Bubbling is an understatement, my man, its more of a thunderous rumble. You can't tell from the still image below but those two doggies are jumping around like kittens in a sack.

 
Hey all, I put down a John bull K&K two days ago, and the airlock has showed no action what ever, now in the past I have screwed off the barrel lid and put it back on, thinking it was an air leak and was right. But this time my old trick hasn't worked.
I took a OG which was 1036, and now after 2 days its at 1031, does this sound ok, and should I wait, or should I just chuck in some old safale yeast from a previous batch.

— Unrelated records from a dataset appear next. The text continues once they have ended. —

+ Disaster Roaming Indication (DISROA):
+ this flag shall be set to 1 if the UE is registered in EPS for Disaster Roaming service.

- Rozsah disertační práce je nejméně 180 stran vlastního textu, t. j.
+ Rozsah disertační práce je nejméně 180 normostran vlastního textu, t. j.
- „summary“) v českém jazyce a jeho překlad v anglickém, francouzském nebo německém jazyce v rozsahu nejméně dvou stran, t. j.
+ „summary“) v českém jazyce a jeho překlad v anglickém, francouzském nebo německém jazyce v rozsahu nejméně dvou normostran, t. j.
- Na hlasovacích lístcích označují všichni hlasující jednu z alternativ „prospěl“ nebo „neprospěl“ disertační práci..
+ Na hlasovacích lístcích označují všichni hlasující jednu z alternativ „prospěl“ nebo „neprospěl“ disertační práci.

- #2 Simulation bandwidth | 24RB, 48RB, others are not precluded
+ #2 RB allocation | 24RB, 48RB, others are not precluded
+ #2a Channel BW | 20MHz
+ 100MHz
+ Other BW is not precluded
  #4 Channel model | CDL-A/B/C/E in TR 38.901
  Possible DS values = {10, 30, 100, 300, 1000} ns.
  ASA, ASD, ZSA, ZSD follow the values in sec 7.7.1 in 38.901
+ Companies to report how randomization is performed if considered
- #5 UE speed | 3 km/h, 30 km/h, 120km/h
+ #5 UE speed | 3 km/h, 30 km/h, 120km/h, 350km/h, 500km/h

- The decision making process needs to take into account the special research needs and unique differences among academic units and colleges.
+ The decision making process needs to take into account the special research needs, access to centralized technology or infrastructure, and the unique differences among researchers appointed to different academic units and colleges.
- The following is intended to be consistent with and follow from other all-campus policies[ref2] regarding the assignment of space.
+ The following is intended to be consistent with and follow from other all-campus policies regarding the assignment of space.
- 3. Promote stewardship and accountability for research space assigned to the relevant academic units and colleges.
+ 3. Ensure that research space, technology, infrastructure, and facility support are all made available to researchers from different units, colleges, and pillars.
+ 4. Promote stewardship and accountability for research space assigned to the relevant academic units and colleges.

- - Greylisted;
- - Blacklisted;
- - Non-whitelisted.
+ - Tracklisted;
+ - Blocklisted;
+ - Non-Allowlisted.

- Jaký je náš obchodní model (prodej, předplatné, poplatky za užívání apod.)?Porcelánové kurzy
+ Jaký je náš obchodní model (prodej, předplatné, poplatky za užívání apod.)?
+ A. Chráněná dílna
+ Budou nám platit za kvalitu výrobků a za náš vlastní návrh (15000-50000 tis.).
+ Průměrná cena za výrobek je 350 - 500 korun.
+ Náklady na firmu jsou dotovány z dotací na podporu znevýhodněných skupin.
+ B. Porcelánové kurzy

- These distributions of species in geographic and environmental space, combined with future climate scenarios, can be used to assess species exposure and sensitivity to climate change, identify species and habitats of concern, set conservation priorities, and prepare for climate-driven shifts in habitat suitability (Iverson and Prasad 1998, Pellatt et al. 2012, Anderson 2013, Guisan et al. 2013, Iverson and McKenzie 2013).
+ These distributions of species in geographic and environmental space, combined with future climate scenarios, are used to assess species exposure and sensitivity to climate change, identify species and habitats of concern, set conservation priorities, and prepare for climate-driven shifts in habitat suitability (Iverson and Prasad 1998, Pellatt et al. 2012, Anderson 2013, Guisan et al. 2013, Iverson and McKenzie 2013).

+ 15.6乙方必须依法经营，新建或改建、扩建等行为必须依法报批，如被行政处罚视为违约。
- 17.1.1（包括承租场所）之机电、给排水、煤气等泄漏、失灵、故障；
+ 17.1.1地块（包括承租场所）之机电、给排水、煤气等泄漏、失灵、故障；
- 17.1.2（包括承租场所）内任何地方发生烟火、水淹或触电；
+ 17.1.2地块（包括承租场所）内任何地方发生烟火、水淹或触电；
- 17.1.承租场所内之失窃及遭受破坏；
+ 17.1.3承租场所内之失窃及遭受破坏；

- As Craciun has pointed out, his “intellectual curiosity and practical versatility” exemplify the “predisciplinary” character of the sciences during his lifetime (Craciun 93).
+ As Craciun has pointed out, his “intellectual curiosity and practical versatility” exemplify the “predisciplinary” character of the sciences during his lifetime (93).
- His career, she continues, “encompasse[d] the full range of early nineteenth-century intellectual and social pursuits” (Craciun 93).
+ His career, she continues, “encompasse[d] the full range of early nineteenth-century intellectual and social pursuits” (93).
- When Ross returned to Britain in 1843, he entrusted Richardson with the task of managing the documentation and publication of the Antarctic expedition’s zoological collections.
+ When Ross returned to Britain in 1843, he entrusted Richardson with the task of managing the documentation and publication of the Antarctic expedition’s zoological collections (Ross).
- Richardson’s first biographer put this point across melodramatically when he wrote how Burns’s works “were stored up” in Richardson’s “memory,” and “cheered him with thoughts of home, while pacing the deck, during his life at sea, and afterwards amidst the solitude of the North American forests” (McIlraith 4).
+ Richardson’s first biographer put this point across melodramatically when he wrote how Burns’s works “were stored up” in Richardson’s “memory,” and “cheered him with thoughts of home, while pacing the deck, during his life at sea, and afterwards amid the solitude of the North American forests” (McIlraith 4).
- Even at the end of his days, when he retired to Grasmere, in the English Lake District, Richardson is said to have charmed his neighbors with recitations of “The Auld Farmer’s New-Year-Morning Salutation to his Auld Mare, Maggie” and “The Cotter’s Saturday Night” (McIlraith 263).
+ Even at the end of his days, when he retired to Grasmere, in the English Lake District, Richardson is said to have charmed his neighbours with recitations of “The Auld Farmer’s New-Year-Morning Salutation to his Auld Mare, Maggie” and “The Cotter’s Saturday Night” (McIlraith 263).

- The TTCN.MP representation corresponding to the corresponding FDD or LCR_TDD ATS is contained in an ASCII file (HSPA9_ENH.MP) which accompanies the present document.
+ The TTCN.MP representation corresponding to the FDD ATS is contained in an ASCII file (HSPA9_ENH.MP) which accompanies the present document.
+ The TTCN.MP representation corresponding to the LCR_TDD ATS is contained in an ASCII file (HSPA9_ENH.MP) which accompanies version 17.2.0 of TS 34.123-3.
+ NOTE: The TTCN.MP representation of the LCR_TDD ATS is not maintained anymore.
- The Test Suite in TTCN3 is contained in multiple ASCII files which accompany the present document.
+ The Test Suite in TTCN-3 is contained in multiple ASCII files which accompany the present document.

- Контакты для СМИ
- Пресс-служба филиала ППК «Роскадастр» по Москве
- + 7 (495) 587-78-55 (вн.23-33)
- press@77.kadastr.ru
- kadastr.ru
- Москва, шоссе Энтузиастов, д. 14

The beer is a traditional english ale, so maybe this yeast is just slow acting, I do know that my mates john bull K&K is bubbling away nicely....Damn his good yeast, heh.

Sid, since we are all relying on you to do this John Bull kit and write us a decent synopsis of the results, I share your pain that something has gone wrong. Basics first. the 1036 OG was the first reading - did you clear the tap before you took your reading sample ? Depending on how you added the wort (can, sugar then water ??) the tap is always full of more concentrated wort than the rest of the fermenter. Need to know if the 1036 OG is a good reading so we can assume the 1031 means there is fermentation.

The yeast - the John Bull yeast ? Never played with it so maybe stressed. Don't panic yet. Just get the old safale ready just in case.

If you are happy that the fermenter is airtight (squeeze the fermenter and look for signs of air loss / suck) then either the yeast is 1. poor 2. just lazy 3. shithouse.

If were you, wait 12 more hours. If nothing happening, chuck in the safale. Can't stand beer not plopping through an airlock.
 
Sid, since we are all relying on you to do this John Bull kit and write us a decent synopsis of the results, I share your pain that something has gone wrong. Basics first. the 1036 OG was the first reading - did you clear the tap before you took your reading sample ? Depending on how you added the wort (can, sugar then water ??) the tap is always full of more concentrated wort than the rest of the fermenter. Need to know if the 1036 OG is a good reading so we can assume the 1031 means there is fermentation.

The yeast - the John Bull yeast ? Never played with it so maybe stressed. Don't panic yet. Just get the old safale ready just in case.

If you are happy that the fermenter is airtight (squeeze the fermenter and look for signs of air loss / suck) then either the yeast is 1. poor 2. just lazy 3. shithouse.

If were you, wait 12 more hours. If nothing happening, chuck in the safale. Can't stand beer not plopping through an airlock.

some good advice, I never thought of the tap having trapped suger/malt from preperation,but yeh it stands to reason that it would do, I put detrose, malt then water into this brew.
I have rechecked the fermenter and when I squeeze it there is bubbling in the airlock, so that should mean it's air tight.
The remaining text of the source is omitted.